“You’ve always been beautiful. Now you’re just deciding to be healthier, fitter, faster, and stronger. Remember that.” I recently saw this quote posted on the Revolution Physical Therapy and Weight Loss Facebook page, and I believe it’s a really important one to discuss. Nothing makes me more sad then when I hear my friends make negative comments about their body weight and appearance. It honestly breaks my heart, because when I look at them I don’t see those flaws but I see beauty. I often think, if only they could see what I see. I also feel troubled when I am working with a client and sense that they don’t see themselves as valuable or worthy until they make it to a certain goal they have set. This is a lie, and part of my job as a counselor is to walk alongside them and work with them to dismantle this, and replace it with the truth that their worth has always been there and isn’t something they need to earn.
Yet there is another side to this we can’t ignore. Truth is: goals are important, and it’s good for us to have our health as a priority because it just means we see the value in loving and taking care of ourselves. Truth is: life can be hard and there are seasons of life we struggle to make our health a priority, or rely on food as a way to cope with all the things going on that we can’t control. There is no value in beating yourself up over that, we are all human, we all struggle. Instead you need to work on giving yourself grace when you have struggled, know our worth just as you are, and then work towards the goals that push you toward taking care of yourself better.

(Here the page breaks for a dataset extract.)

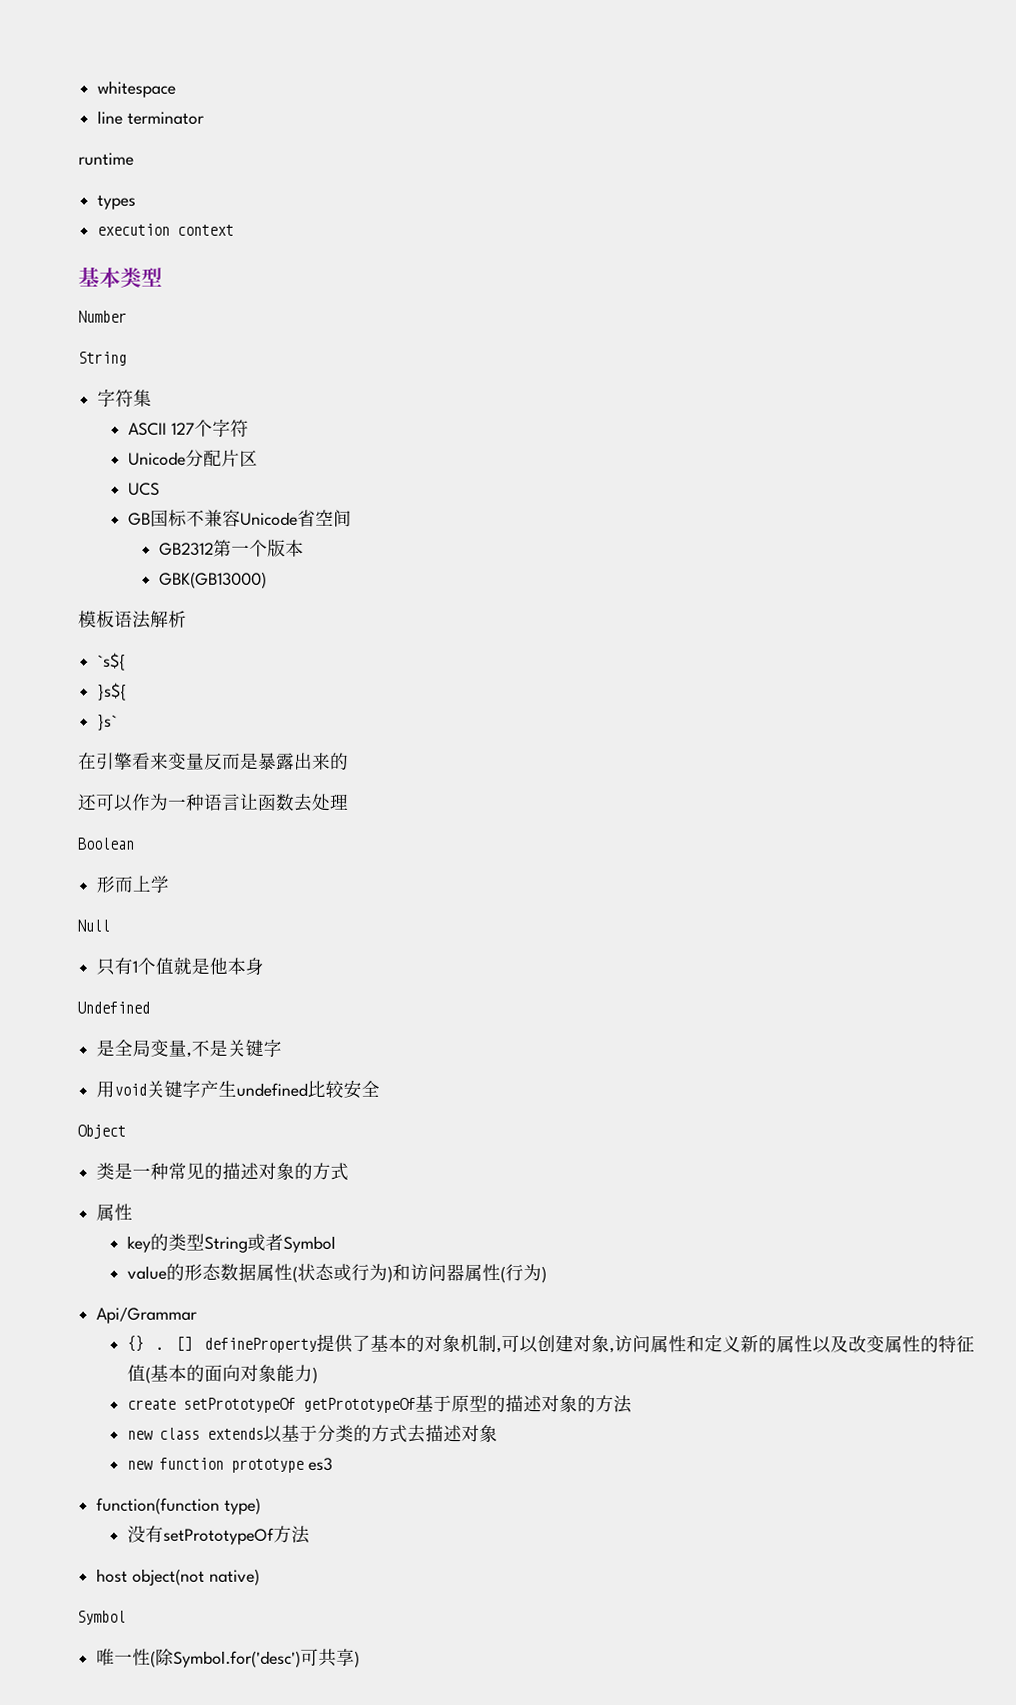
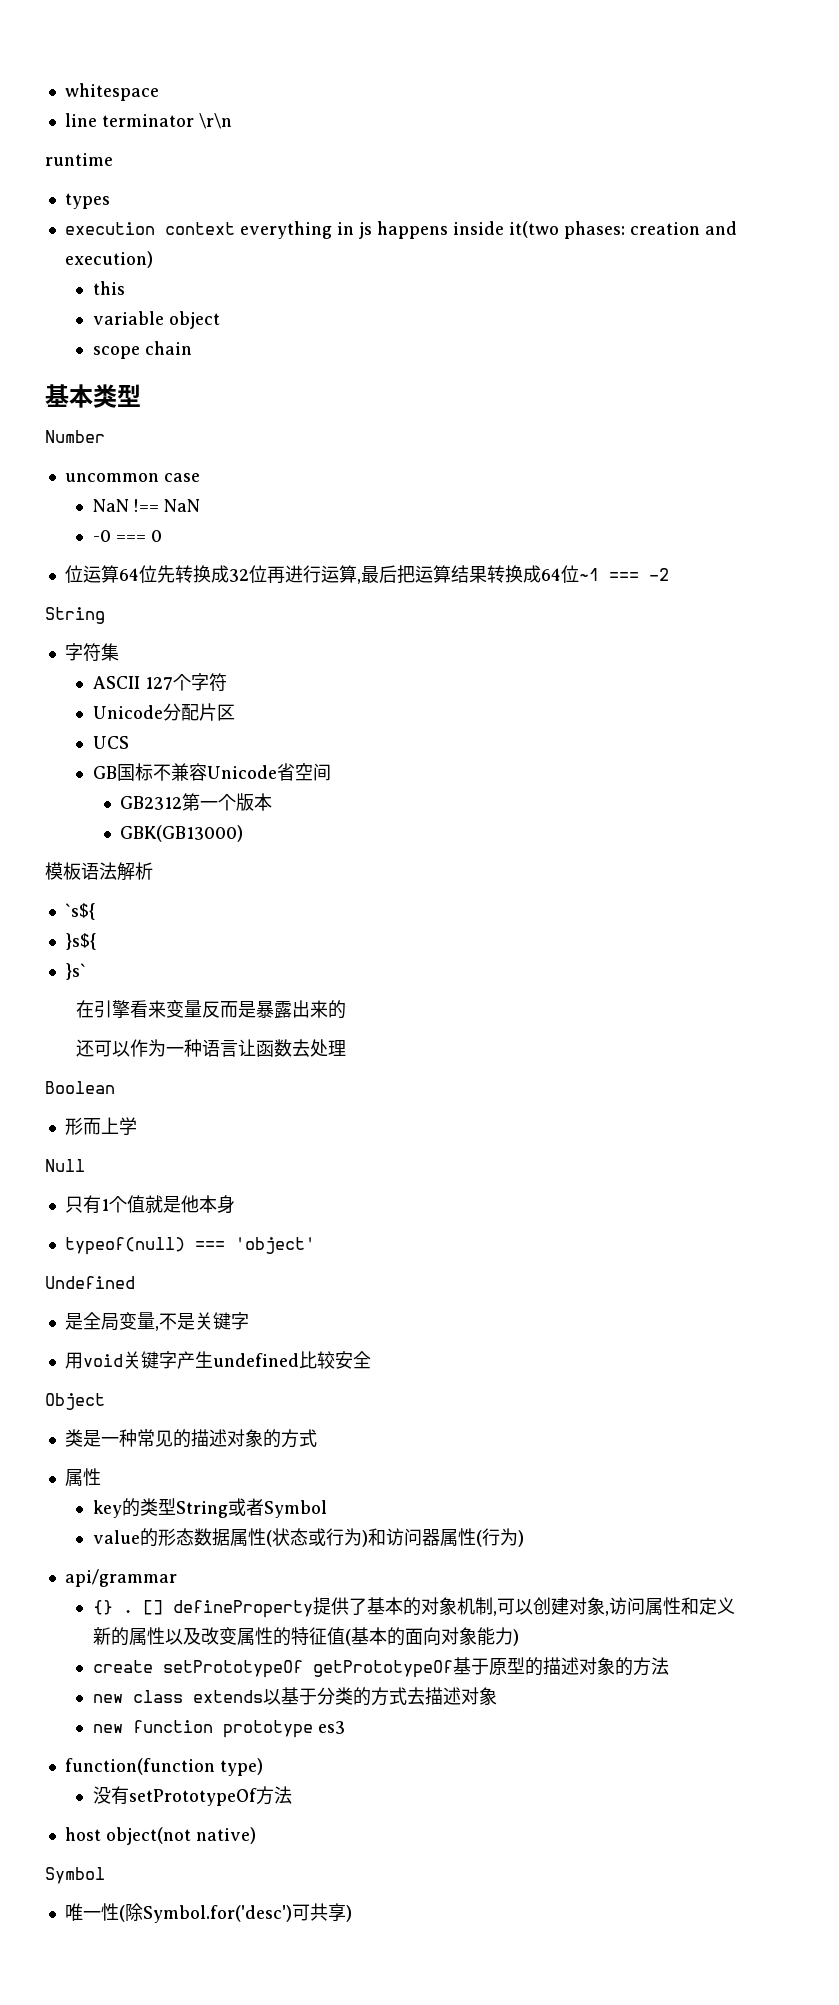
(204, 118) none -> [198,113,232,129] \r\n
[78,266,163,288] [78,310,127,323] // 基本类型 // Number -> [239,221,737,239] [64,251,153,268] [92,281,125,295] [92,311,220,329] [92,341,192,359] [45,384,141,408] [45,430,105,443] [64,473,200,482] [92,499,200,512] [92,530,162,542] [64,565,669,584] everything in js happens inside it(two phases: creation and execution) // this // variable object // scope chain // 基本类型 // Number // uncommon case // NaN !== NaN // -0 === 0 // 位运算64位先转换成32位再进行运算,最后把运算结果转换成64位~1 === -2
(265, 966) none -> [64,1237,315,1255] // typeof(null) === 'object'
[96,1306,198,1324] Api/Grammar -> [64,1569,177,1587] api/grammar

I know this all sounds easier than done, and when you have been dealing with self-defeating thinking most of your life it’s going to take a lot of time to undue it all. A tip I have encouraged clients in the past to use is when they are ruminating on a self-defeating thoughts is to stop themselves and ask “what would my best friend say?” A best friend is someone who sees you just as you are, and thinks your amazing. A best friend won’t lie to you if they have concerns, but will also give you the grace, support, and encouragement you need because they believe you are so valuable. A best fiends voice is one you can trust more than anyone. So the next time you are tempted to believe your worth is held in your jean size, ask yourself if your best friend also believes this about you, and if your answer is no then it’s safe to assume it’s a lie you are telling yourself that needs to be stopped. You are beautiful, unique, and worthy just as you are, and will overcome whatever goal comes when you start to see this as truth.